Me Kong powered by T-N-K

Nach laengerer Abstinenz mal wieder ein paar Anekdoten aus dem wilden Osten.

In Bezug auf die angesprochene Me Kong Tour im letzten Posting muss ich darauf hinweisen, dass Bjoern und ich uns entschlossen hatten eine organisierte zweitaegige Rundreise zu buchen. Diese war hervorragend organisiert, auch wenn wir von unserem Tourguide annaehernd ge"brainwash"t wurden, er wies permanent auf den Veranstalter T-N-K hin. Nun ja auch eine Form der Markenbildung...

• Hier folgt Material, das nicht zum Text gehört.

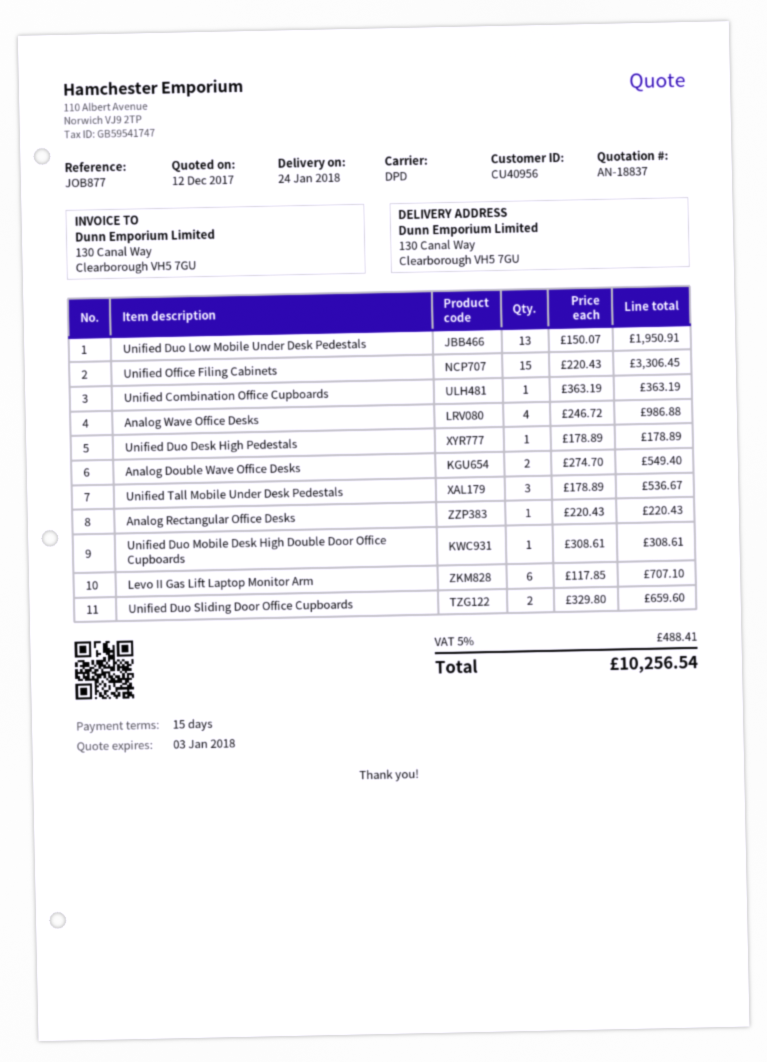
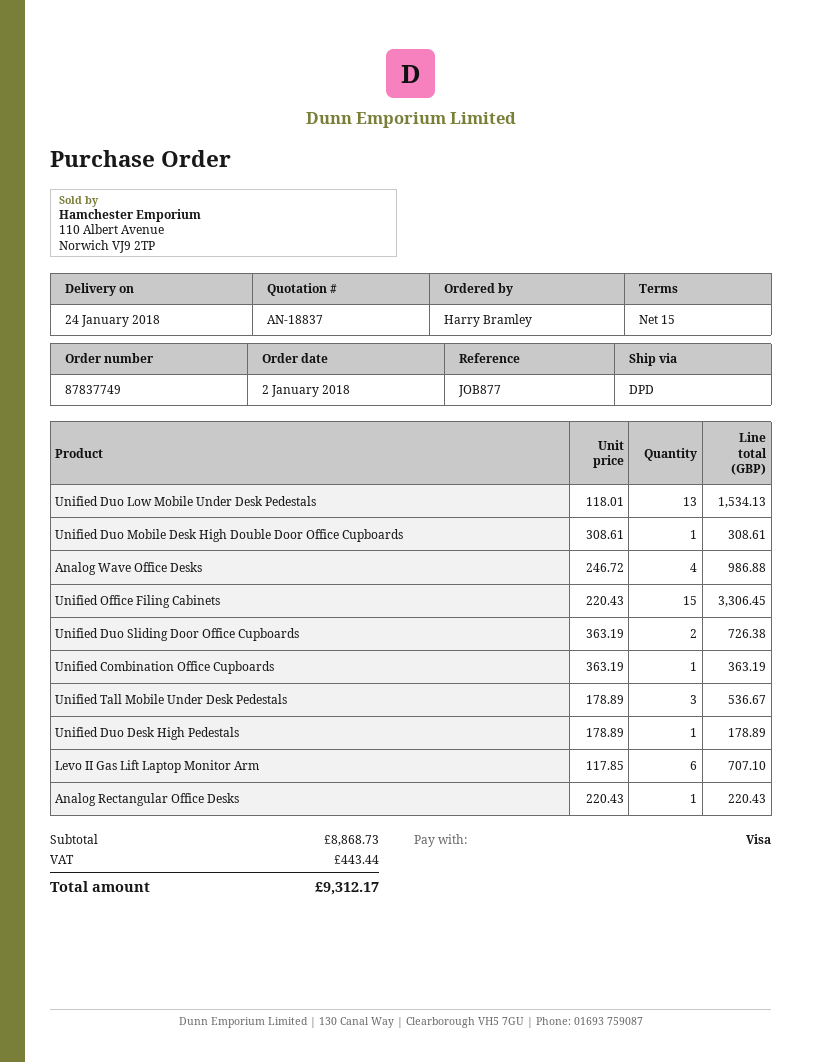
Unified Duo Low Mobile Under Desk Pedestals: 13 x 150.07 = 1950.91 -> 13 x 118.01 = 1534.13
Analog Double Wave Office Desks: 2 x 274.70 = 549.40 -> none
Unified Duo Sliding Door Office Cupboards: 2 x 329.80 = 659.60 -> 2 x 363.19 = 726.38
tax: 488.41 -> 443.44
total: 10256.54 -> 9312.17

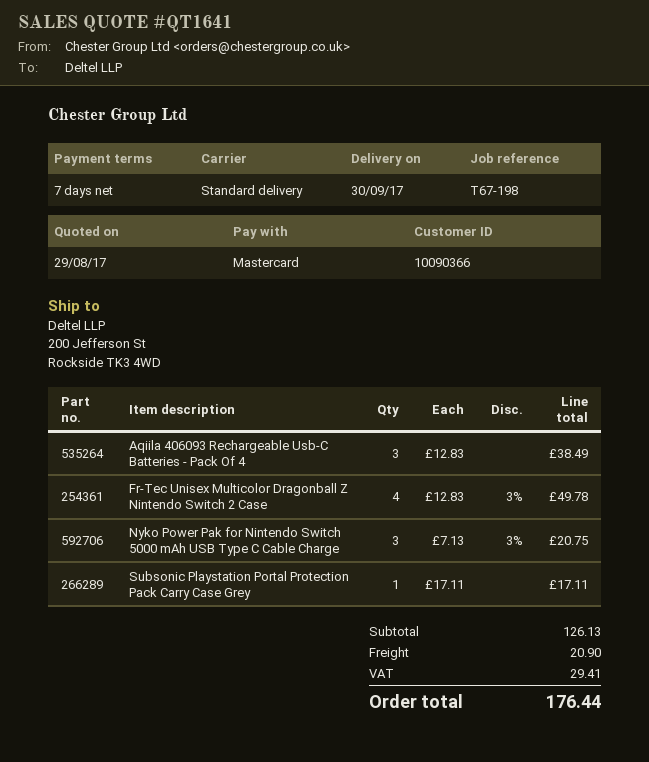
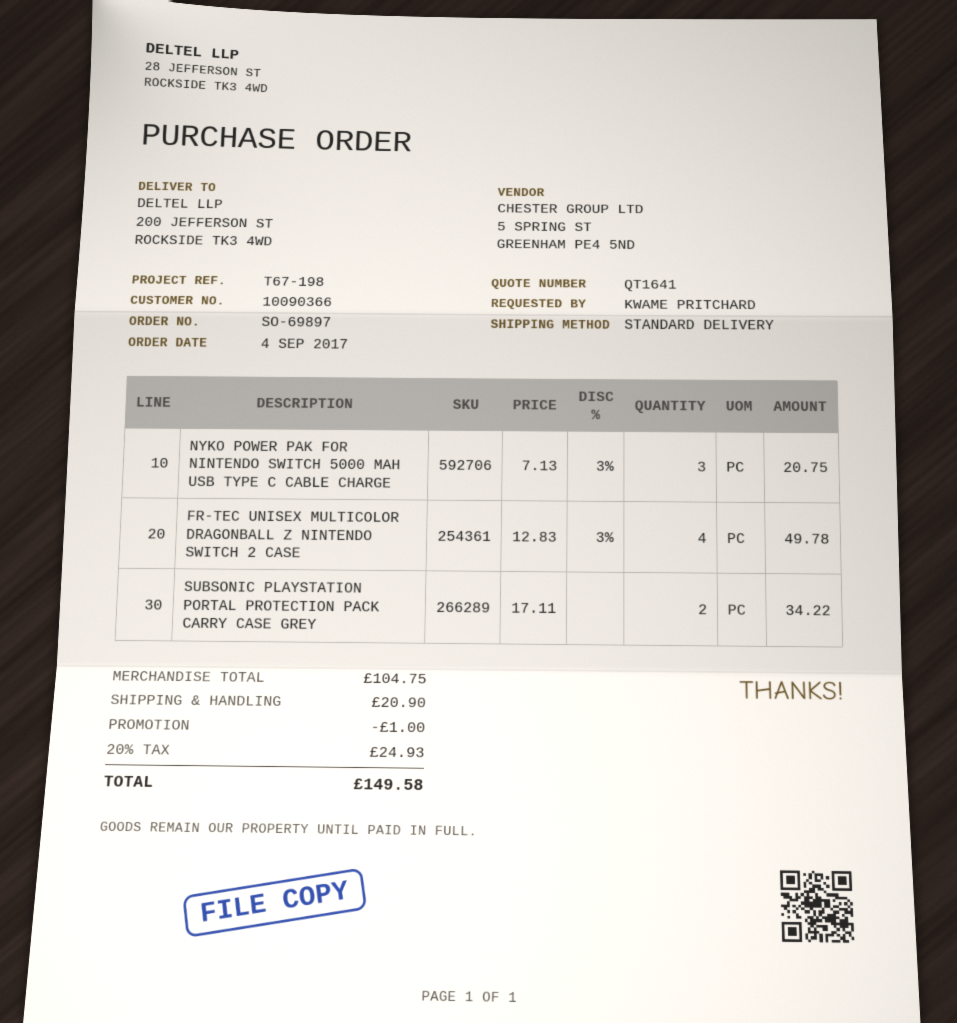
Aqiila 406093 Rechargeable Usb-C Batteries - Pack Of 4: 3 x 12.83 = 38.49 -> none
Subsonic Playstation Portal Protection Pack Carry Case Grey: 1 x 17.11 = 17.11 -> 2 x 17.11 = 34.22
subtotal: 126.13 -> 104.75
discount: none -> 1.00
tax: 29.41 -> 24.93
total: 176.44 -> 149.58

Durch die Tour haben wir Einblicke in das Leben der Bevoelkerung im Me Kong Delta bekommen, deren Leben mit den Gezeiten und leckere Kokosbombons probiert - hmmm. Doch die ersten Auslaeufern von unserem "Reisebegleiter" Durian waren offensichtlich, denn der Seegang im Delta war staerker als gewohnt. Mit positiven Eindruecken machten wir und auf die Fahrt an die Grenze zu Kambodscha und verabschiedeten uns von unserer Reisetruppe, die noch einen zweiten Tag im Delta blieb. Im von Einheimischen gefuellten Minibus haben wir unsere Eindruecke verarbeitet. Besonders habe ich ein aelteres Ehepaar (65+) aus der Schweiz bewundert, dass nun schon seit 5 Wochen druch Asien reist (Backpacking) und noch 5 Monate, abhaengig vom Gesundheitszustand, vor sich hat. Hut ab! Aber die sind nach ihrem Studium (1960er) bereits ein halbes Jahr durch Indien gereist - in den 60ern!

Der Aufenthalt ueber Nacht in der Grenzstadt war von T-N-K gut organisiert worden - fast pauschaltourimaessig :). Im Internet hatten Bjoern und ich jedoch die Zeit vergessen, wodurch wir um 21h kein offenes Restaurant fuer unser Abendbrot mehr gefunden haben, der Koch aus dem Hotel war ebenfalls bereits zu Hause. Also haben wir uns auf den Marktplatz gesetzt und die Einheimischen beglueckt. Von einem Essensstand gab es Nudelsuppe, vom zweiten die Getraenke vom letzten frischen Baguette (sehr gut durch franzoesischen Kolonialeinfluss). Somit haben wir allen ein kleines Umsatzplus beschert und hatten trotz Sprachbarriere Spass mit den Jungs.